Rose used to facilitate two hours of group counseling at a rehabilitation center five days a week, and she regularly witnessed the shame reduction and healing that can happen in groups. “I believe the opposite of addiction is not just abstinence,” she says. “The opposite of addiction is connection.”

Accountability is another big piece in quitting, Rose says. She often tells clients who are struggling to call a friend with whom they can be honest or to find another way to keep themselves accountable to their goal of quitting or reducing the amount of time they vape.

Rose personally found that documenting her journey of quitting in a blog post kept her accountable. Others reached out and told her that her post made them feel less alone and motivated them to quit too. In turn, she thought twice before using her vape again because she wanted to respond to incoming emails by confirming that she was still vape free.   

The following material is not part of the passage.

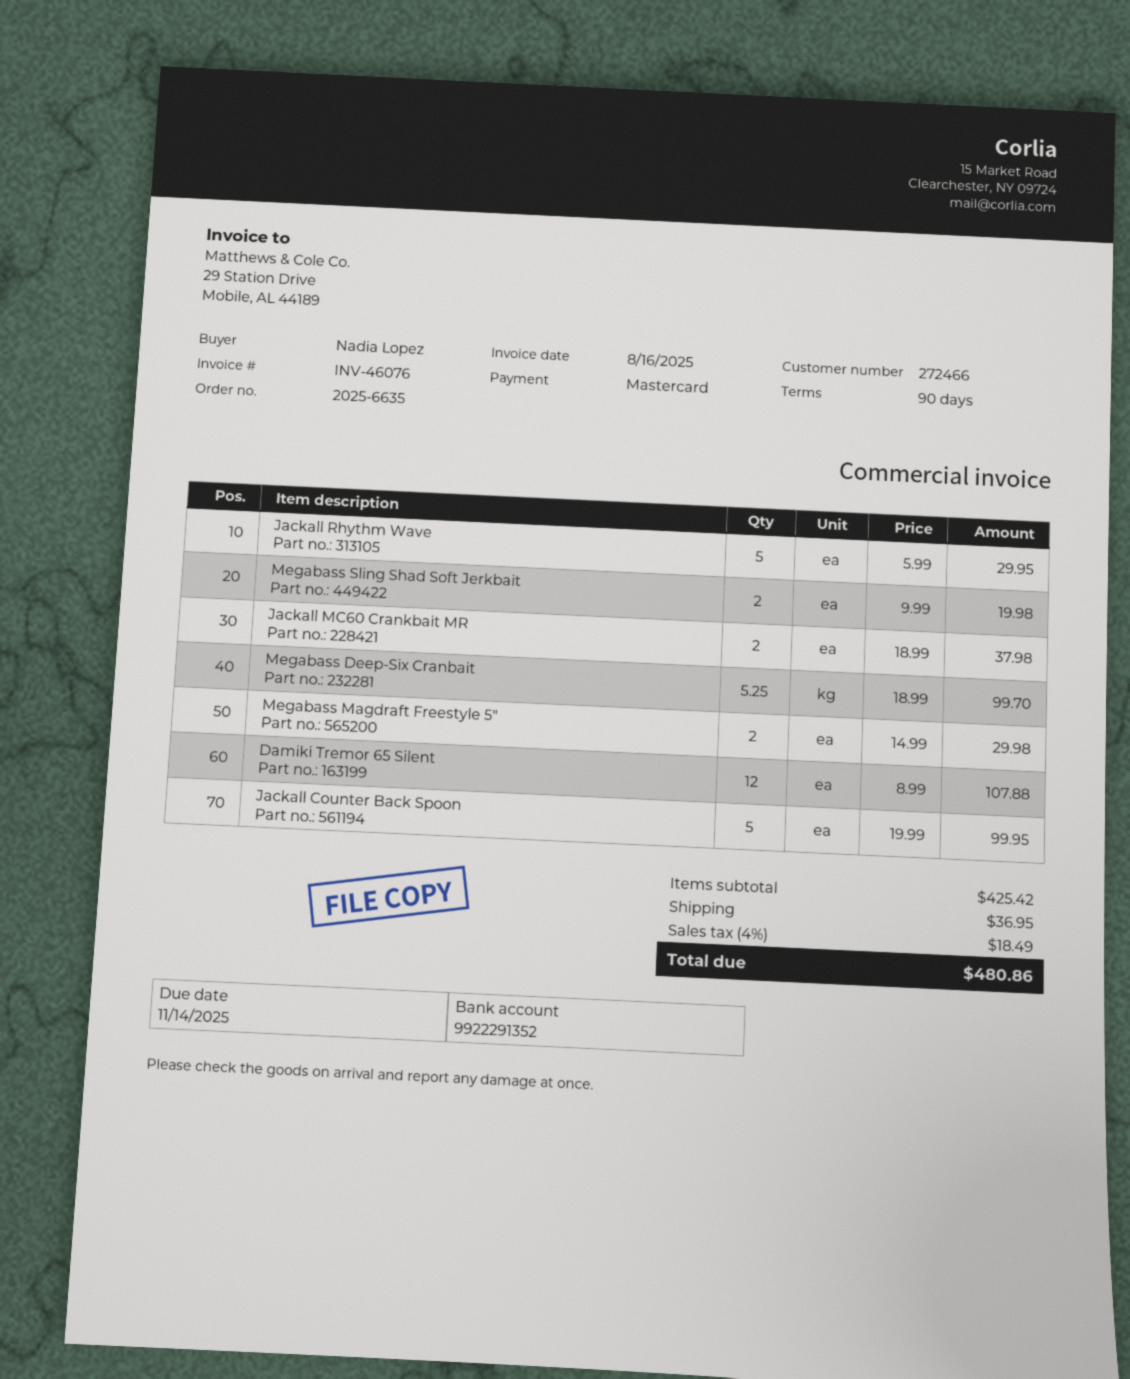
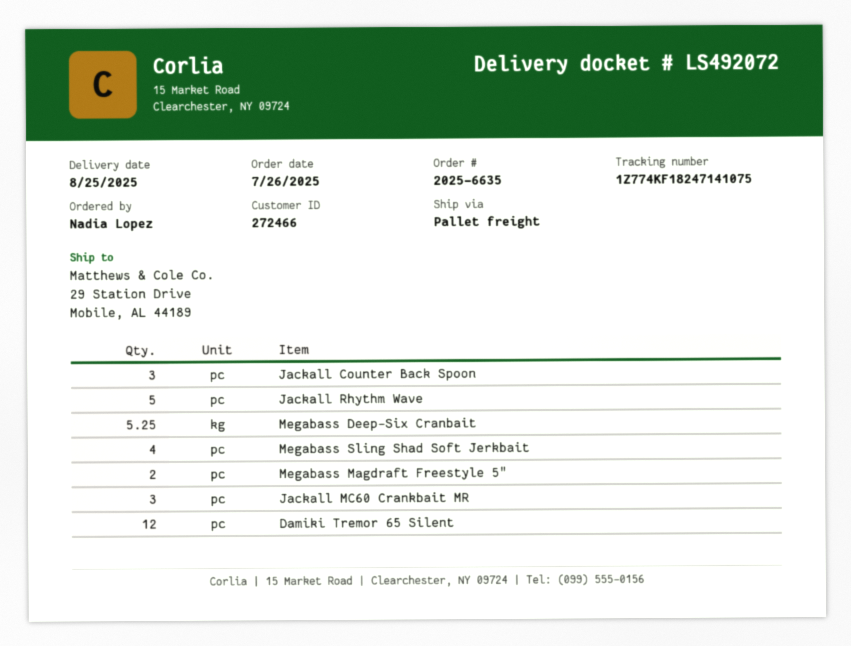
Megabass Sling Shad Soft Jerkbait: 2 -> 4
Jackall MC60 Crankbait MR: 2 -> 3
Jackall Counter Back Spoon: 5 -> 3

See agrees that accountability and healthy rewards are smart strategies for helping clients who want to quit vaping. Peer pressure can become a big issue, especially for teenagers who don’t want to feel like the odd person out when seemingly everyone else in their crowd is vaping, she says. She advises clients to let people know they are quitting and to surround themselves with people who will empower and support them in their decision.

Accountability becomes even more important with adults, See points out, because they have more freedom and don’t automatically have someone watching over or checking in with them. That’s why having a support system is so important, she says. When clients feel like vaping, they can reach out to someone they trust and ask them for five reasons not to, See says.

See says clients might also consider posting on social media that they are quitting and openly ask for support, or they could participate in a 30-day challenge. One of Lalk’s clients participated in a challenge the person referred to as “No-Nic November.” These positive challenges can provide a good counterbalance to the vaping challenges that are so popular on social media currently.

When See dropped one of her children off at college, she noticed the dorm had placed a whiteboard with the words “Healthy Ways to Deal With Stress” written at the top. The students were adding their own suggestions, such as going to a pet store and petting a cat or going for a run. See loved this self-empowering technique and plans to incorporate it into her own practice by adding a Post-it wall where clients can add their own healthy ways of coping or their own words of encouragement.

Taking the first step

Quitting can be overwhelming, and sometimes clients don’t know where to start. See advises these clients to begin by taking small steps. Harm reduction can be a particularly effective early strategy because it empowers clients, See says. “Once they see they can harm reduce, then maybe [they] can harm reduce all the way to zero use,” she explains. “But putting them at the bottom of Mount Kilimanjaro and saying ‘get up to the top right now’ is daunting.” Instead, she asks clients what their “climb” to being vape free looks like for them. Do they want to climb fast, or do they want to climb slow?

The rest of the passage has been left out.